Many Forecast Errors Are Climate Errors
Xie, S., Lawrence Livermore National Laboratory
General Circulation and Single Column Models/Parameterizations
Cloud Life Cycle
Xie S, H Ma, JS Boyle, SA Klein, and Y Zhang. 2012. "On the correspondence between short- and long-timescale systematic errors in CAM4/CAM5 for the years of tropical convection." Journal of Climate, 25(22), doi:10.1175/JCLI-D-12-00134.1.
Difference in the annual mean surface precipitation (left panels) and shortwave absorption at the top of the atmosphere (right panels) between CAM5 and the observations for the year of 2009 over the tropics and subtropics (350S–350N).
Taylor diagrams that summarize the pattern statistics between the CAM5 hindcast errors (the Day 2–Day 6 hindcasts) and its climate errors (the AMIP runs) for annual mean surface precipitation, OLR, SWAbs, LWCF, SWCF, SLP, Ts, and CWV over (a) the tropical and subtropical regions (350S–350N).
Despite recent advances made in climate modeling, large systematic errors are still present in the models’ simulated mean state of climate. However, fully understanding the cause of these systematic errors in a climate system is difficult because a climate system is a complicated non-linear system, and climate errors could be the compensated result from errors in representing various dynamical and physical processes. Scientists at Lawrence Livermore National Laboratory (LLNL) have used the U.S. Department of Energy (DOE)-funded Cloud-Associated Parameterizations Testbed (CAPT) to systematically examine the relationship between composite errors in the short-range hindcasts and long-term climate simulations exhibited in the latest versions of the Community Atmospheric Model (Version 4 [CAM4] and Version 5.1 [CAM5]) with the goal to clarify over what time scales model systematic errors develop. Such a study can provide essential clues to the origins of these errors.
Researchers examine the correspondence between forecast errors and climate errors in CAM4 and CAM5 using data from a series of 6-day hindcasts with the two models initialized every day from the European Center for Medium-Range Weather Forecasts (ECMWF) analysis and the three-year “free-running” atmosphere-only mode (AMIP) for the two Year(s) of Tropical Convection (YOTC) (May 2008–April 2010). The focus is on those well-known climate biases that are exhibited in both the CAM models and many other climate models. The analysis is based on the annual mean errors, which are constructed from the composite of Day 2 to Day 6 hindcasts and the AMIP simulations for the complete year of 2009. The systematic errors in the model-produced tropical general circulation and those moist process-related fields like surface precipitation, clouds, and radiation are examined. Errors in the surface temperature and sea level pressure are also discussed. Both similarities and differences between hindcasts and climate integrations are of interest, because the similarities may indicate errors that are directly the result of parameterization errors as the large-scale flow remains close to observed, whereas differences could reflect errors that develop once incorrect states and circulations have developed due to their poor interactions with the parameterized physics.

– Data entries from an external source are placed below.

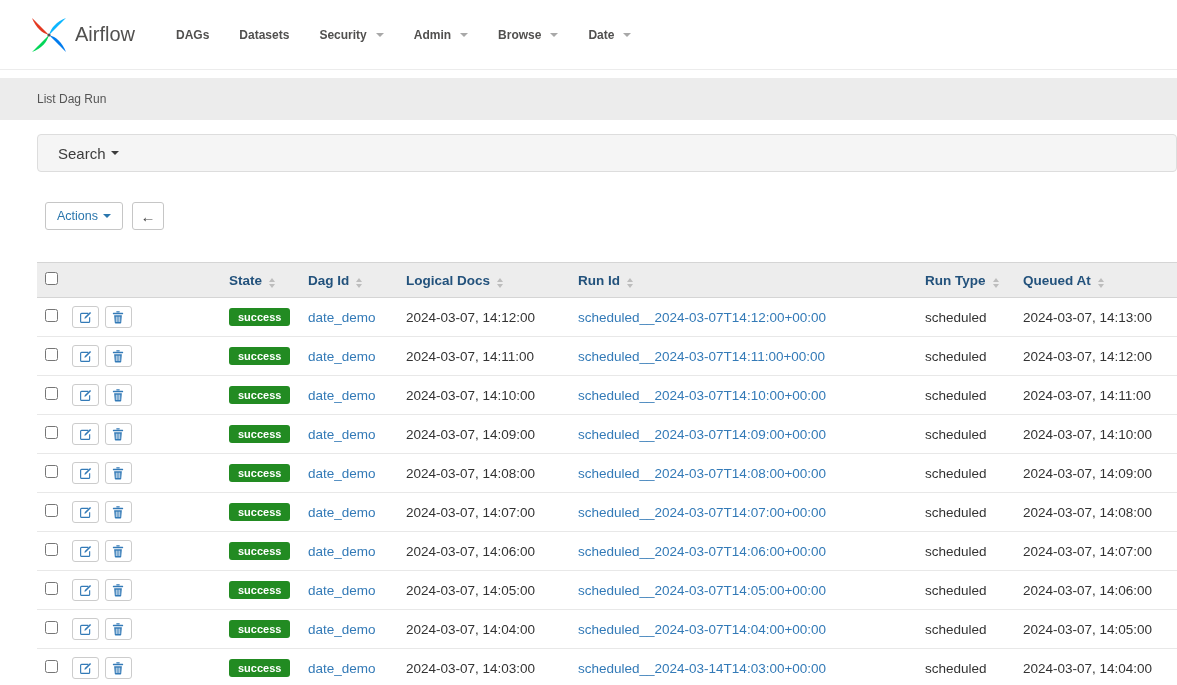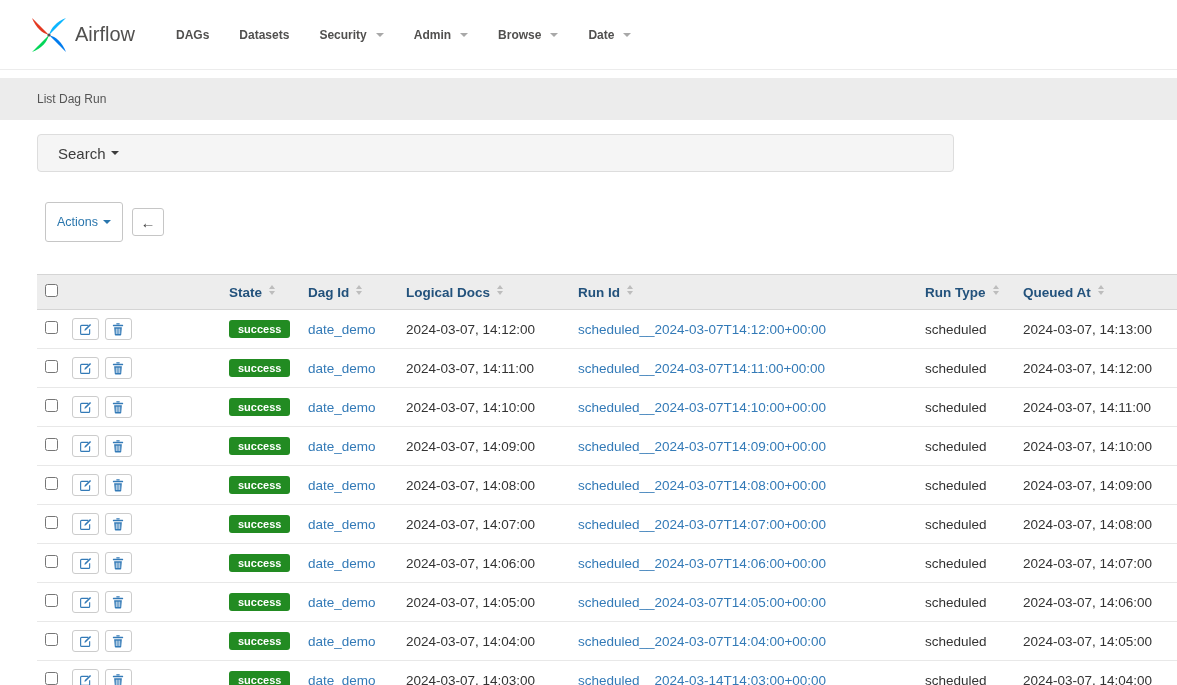--- a/index.html
+++ b/index.html
@@ -29,7 +29,7 @@
   .page-title { font-size:12px; font-weight:400; color:#555; margin:0; }
 
   
-  .search-panel { margin:14px 0 0 37px; width:917px; height:38px;
+  .search-panel { margin:14px 0 0 37px; width:1140px; height:38px;
                   background:#f5f5f5; border:1px solid #ddd; border-radius:4px;
                   display:flex; align-items:center; padding-left:20px;
                   font-size:15px; color:#3c3c3c; cursor:pointer; }

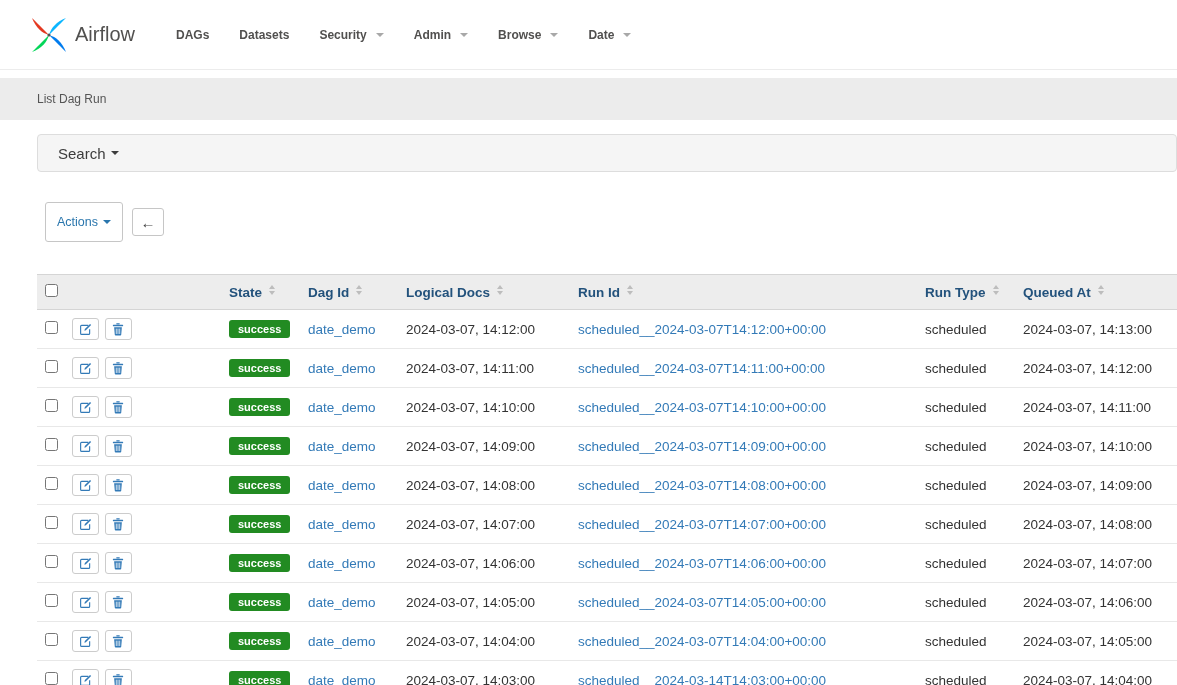--- a/index.html
+++ b/index.html
@@ -37,7 +37,7 @@
   
   .toolbar { margin:30px 0 0 45px; display:flex; gap:9px; align-items:center; }
   .btn-actions { background:#fff; border:1px solid #c6c6c6; border-radius:3px;
-                 height:40px; padding:0 11px; font-size:12.5px; color:#2a76ad;
+                 height:28px; padding:0 11px; font-size:12.5px; color:#2a76ad;
                  display:flex; align-items:center; cursor:pointer; font-family:inherit; }
   .btn-back { background:#fff; border:1px solid #c6c6c6; border-radius:3px;
               height:28px; width:32px; font-size:15px; color:#444;

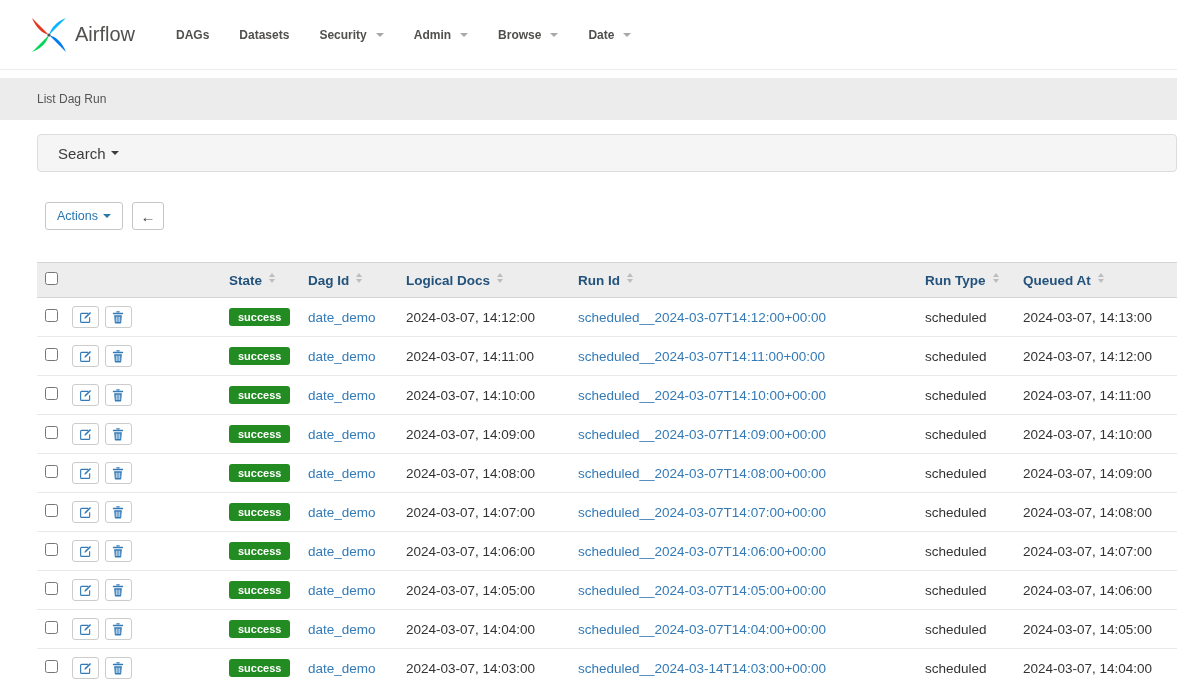--- a/index.html
+++ b/index.html
@@ -51,7 +51,7 @@
              border-bottom:1px solid #d5d5d5; text-align:left;
              padding:9px 8px 9px 0; }
   .th-link { color:var(--header-link); font-weight:bold; text-decoration:none;
-             cursor:pointer; display:inline-flex; align-items:flex-start; }
+             cursor:pointer; display:inline-flex; align-items:flex-end; }
   td { border-bottom:1px solid #e8e8e8; padding:8px 8px 8px 0;
        vertical-align:middle; color:#333; }
   .col-check { padding-left:8px; }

Most climate errors, particularly those associated with moist processes, are apparent in day 2 hindcasts and steadily grow with the hindcast lead time. Examples are the excessive precipitation in much of the tropics and the overestimation of net shortwave absorbed radiation in the stratocumulus cloud decks over the eastern subtropical oceans and the Southern Ocean at about 60S. In contrast, other climate errors are present in the hindcasts, but with amplitudes that are significantly smaller than their climate errors. These include the cold biases in the lower stratosphere, the unrealistic double-Intertropical Convergence Zone pattern in the simulated precipitation, and an annular mode bias in extratropical sea-level pressure. This indicates that these biases take longer to develop. The hindcast approach used in CAPT helps separate errors in physics from errors in large-scale state and provides significant insight into the origin of these errors.